Its fire-detection system can identify small traces of smoke molecules and, according to TEAM, multiple levels of redundancy and back up virtually eliminate the likelihood of a catastrophic failure.
The center employs a “hot aisle-cold aisle” approach, which avoids energy-gobbling mixtures of hot and cold air, and cooler air is dropped down from above rather than piped up through the floor, as is the case in some data centers. (In fact, cable, power, and cooling systems all are overhead, Stewart said). Multiple points of redundancy added to the cost of construction, but they provide the reliability needed by clients in heavily regulated industries like healthcare and finance.
Each phase of the data center will have two data rooms, and each data room will have 160 cabinets containing computer servers (10 rows of 16 cabinets).

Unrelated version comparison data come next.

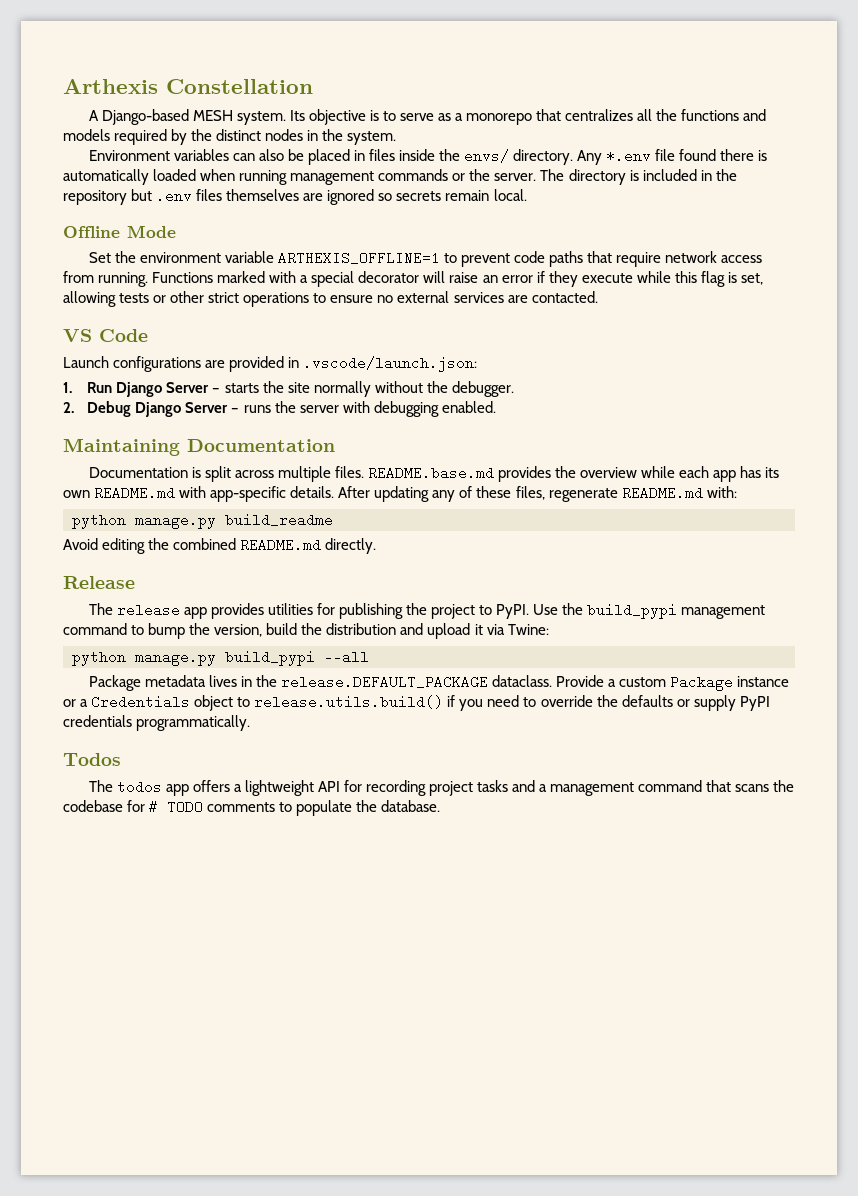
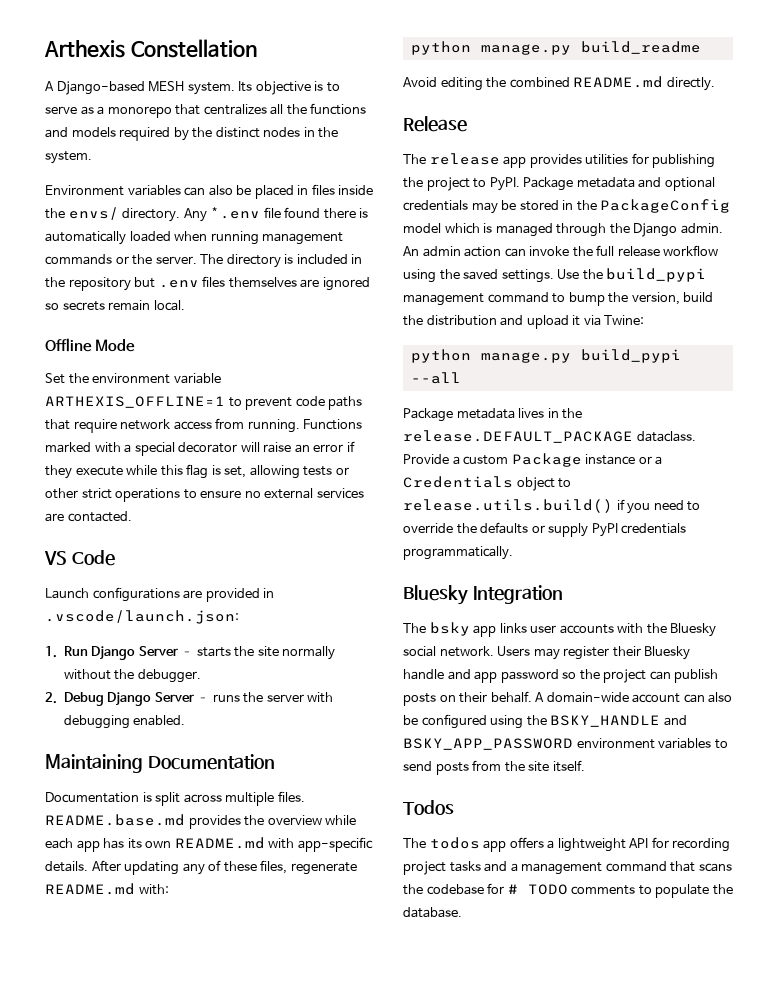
+ Package metadata and optional credentials may be stored in the PackageConfig model which is managed through the Django admin. An admin action can invoke the full release workflow using the saved settings.
+ Bluesky Integration
+ The bsky app links user accounts with the Bluesky social network. Users may register their Bluesky handle and app password so the project can publish posts on their behalf. A domain-wide account can also be configured using the BSKY_HANDLE and BSKY_APP_PASSWORD environment variables to send posts from the site itself.

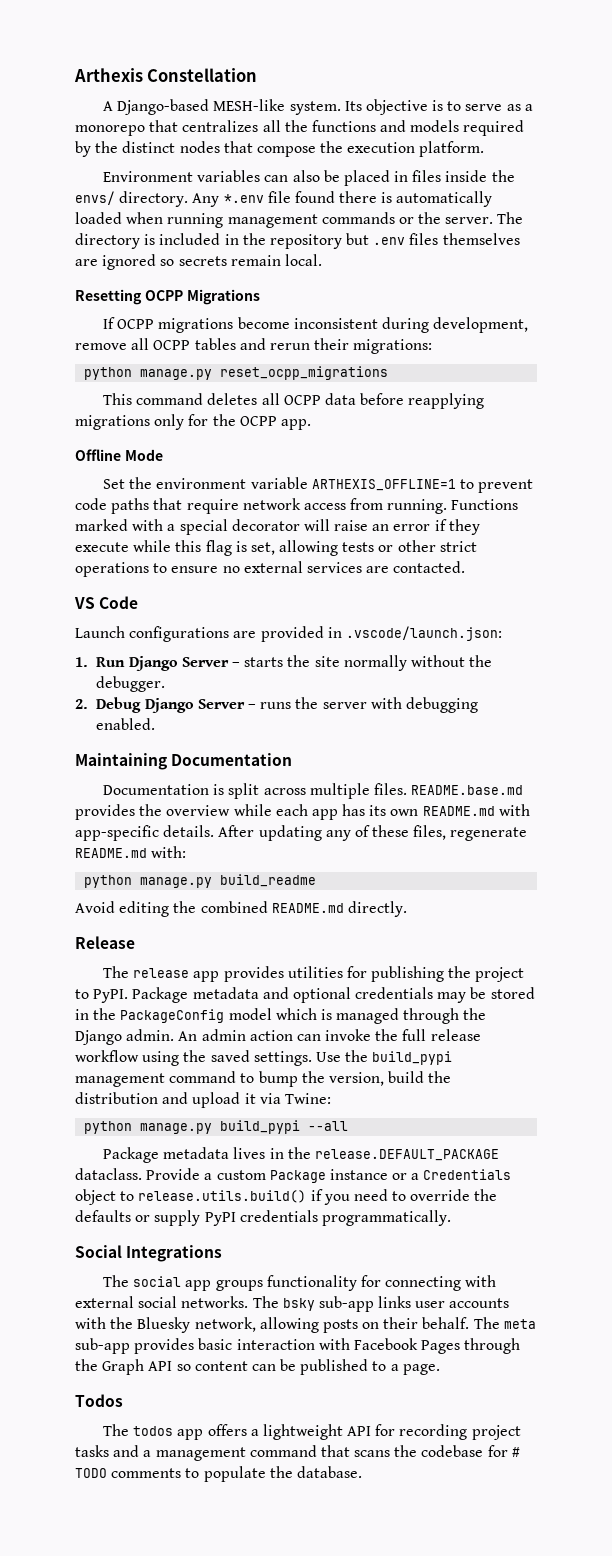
- A Django-based MESH system.
+ A Django-based MESH-like system.
- Its objective is to serve as a monorepo that centralizes all the functions and models required by the distinct nodes in the system.
+ Its objective is to serve as a monorepo that centralizes all the functions and models required by the distinct nodes that compose the execution platform.
+ Resetting OCPP Migrations
+ If OCPP migrations become inconsistent during development, remove all OCPP tables and rerun their migrations:
+ python manage.py reset_ocpp_migrations
+ This command deletes all OCPP data before reapplying migrations only for the OCPP app.
- Bluesky Integration
- The bsky app links user accounts with the Bluesky social network. Users may register their Bluesky handle and app password so the project can publish posts on their behalf. A domain-wide account can also be configured using the BSKY_HANDLE and BSKY_APP_PASSWORD environment variables to send posts from the site itself.
+ Social Integrations
+ The social app groups functionality for connecting with external social networks. The bsky sub-app links user accounts with the Bluesky network, allowing posts on their behalf. The meta sub-app provides basic interaction with Facebook Pages through the Graph API so content can be published to a page.

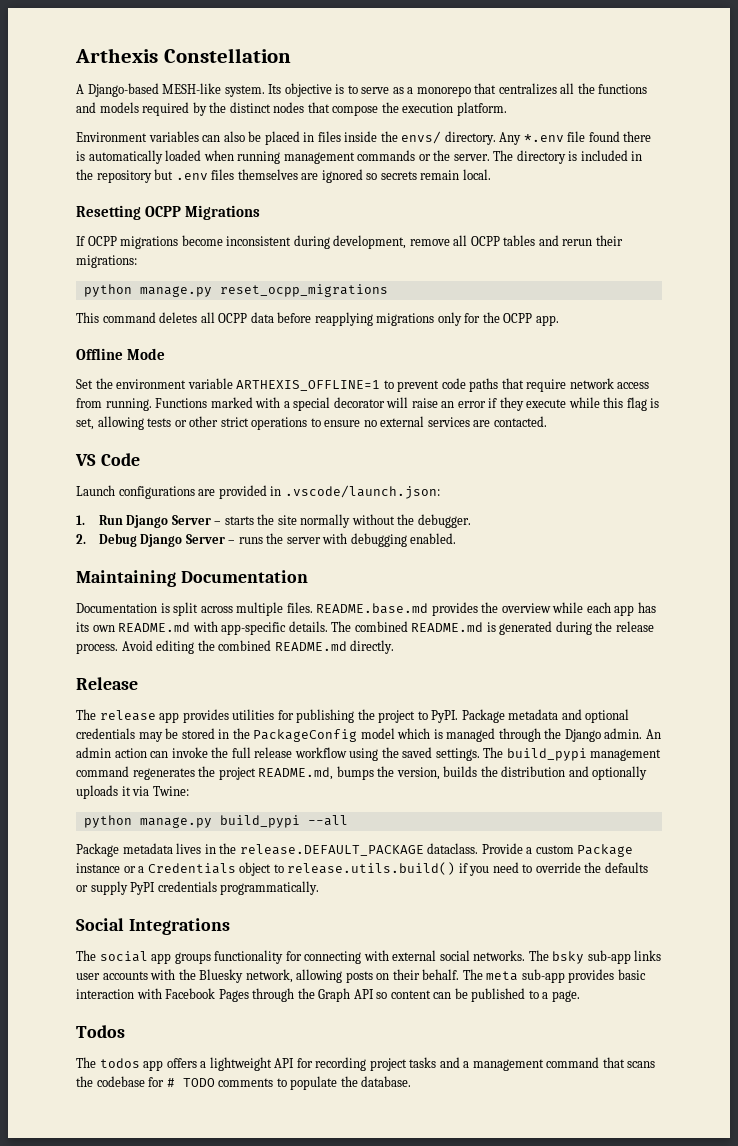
- After updating any of these files, regenerate README.md with:
- python manage.py build_readme
- Avoid editing the combined README.md directly.
+ The combined README.md is generated during the release process. Avoid editing the combined README.md directly.
- Use the build_pypi management command to bump the version, build the distribution and upload it via Twine:
+ The build_pypi management command regenerates the project README.md, bumps the version, builds the distribution and optionally uploads it via Twine:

Carl Christiansen, CIO of the Marshfield Clinic, has been through the facility at different stages of construction, and has come away impressed. “I’ve seen a lot of data centers in my time,” he said, “and this is the best-designed data center I’ve ever been in.”
Energy reliability
Gary Wolter, president and CEO of Madison Gas & Electric Co., said the benefits of energy efficiency are a real, not an oversold aspect of data centers. He said the facility is outstanding for the function it will provide to a variety of companies throughout the Midwest, and to Dane County.
“It’s not only the energy efficiency that is built into the entire data center,” Wolter said, “but our focus also is on energy reliability and making sure a data center such as this, which is counted on by so many different people, is up and running 24/7, 365 days a year.”